Home Social Care Social care leader warns: “We’ll be back to ambulance queues again” following care worker crackdown

Social care leader warns: “We’ll be back to ambulance queues again” following care worker crackdown

by Kirsty Kirsty

The CEO of the Homecare Association has warned that the UK could return to ambulance queues and a lack of beds following the government’s announcement on legal migration.

Speaking on GB News, Dr Jane Townson said:

“I think it’s important to say that people in the care sector would rather recruit locally. That’s always been the case in the past. The only reason that we ended up having to recruit internationally is because there was nobody coming forward for the jobs.

“Straight after the pandemic, the workforce members fell of a log and that then began having real serious impact on people in our communities who were not being able to get into hospital, having to queue outside in ambulances.
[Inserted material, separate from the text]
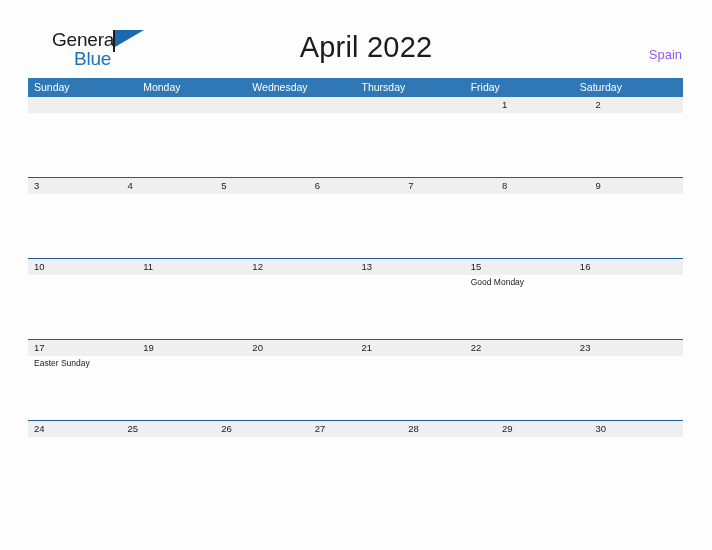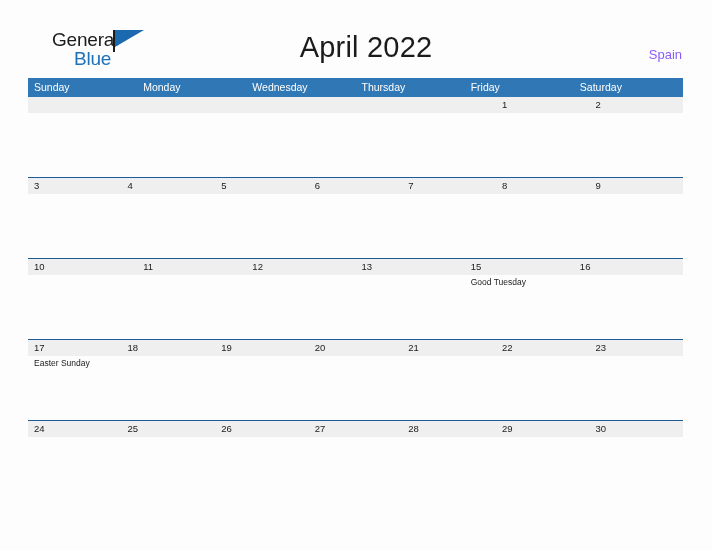"Good Tuesday" div.day-event { text: Tuesday -> Monday }
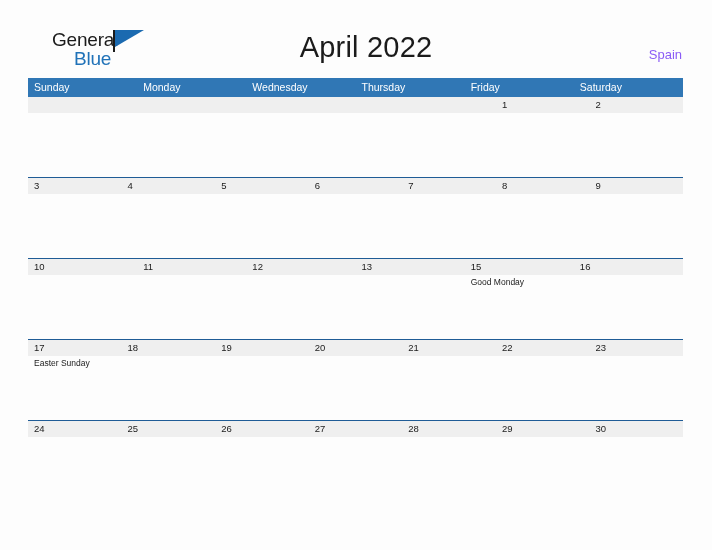"18" div.day { html: <div> <div>18</div> <div></div> </div> -> none }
“People were dying because of that. So the government opened up the recruitment from abroad, but unfortunately, the Home Office at the time didn’t do a good job of organising it in a concerted fashion. They didn’t come and talk to us. They didn’t understand the sector.

“They issued sponsorship licenses to providers that weren’t registered with the Care Quality Commission, some people didn’t do care at all, and a lot of the problems have come from that incompetence at the beginning.

“I don’t know what we’re going to do, in all honesty, because they talk about fair pay agreement, they talk about training, but they’ve cut the budget for training. The Fair Pay agreement isn’t coming anytime soon, and the Treasury keeps telling us it’s no more money.

“I imagine that we’ll just end up back to that place where there isn’t enough care, and we’ll be back to ambulance queues again.

“It’s not cheap [foreign labour]; the wages for overseas labour are actually higher. The minimum wage for an overseas worker is £12.82 an hour, whereas for a British one, it’s £12.21 so that is a myth.

But if you look back in our history, we’ve had ten prime ministers over the last 40 something years: every single one of them has ducked the issue of our aging population.

“We are sleepwalking into a humanitarian and economic disaster, because in 20 years’ time, there’s going to be double the number of 85-year-olds as there are now. A quarter of us are going to be 65 and more. Who’s going to care for everybody?

“It affects all of us, not just older and disabled people, because younger people that become ill can’t get into hospital because all the beds are taken by people who are old and disabled because we’re not supporting them at home in the community.

“Harm is going to come to people of all ages, and we’re all in this together and we need to find a solution together.

“We’re hoping that Baroness Louise Casey will be able to knock some heads together and come up with something that’s more sensible for the longer term.”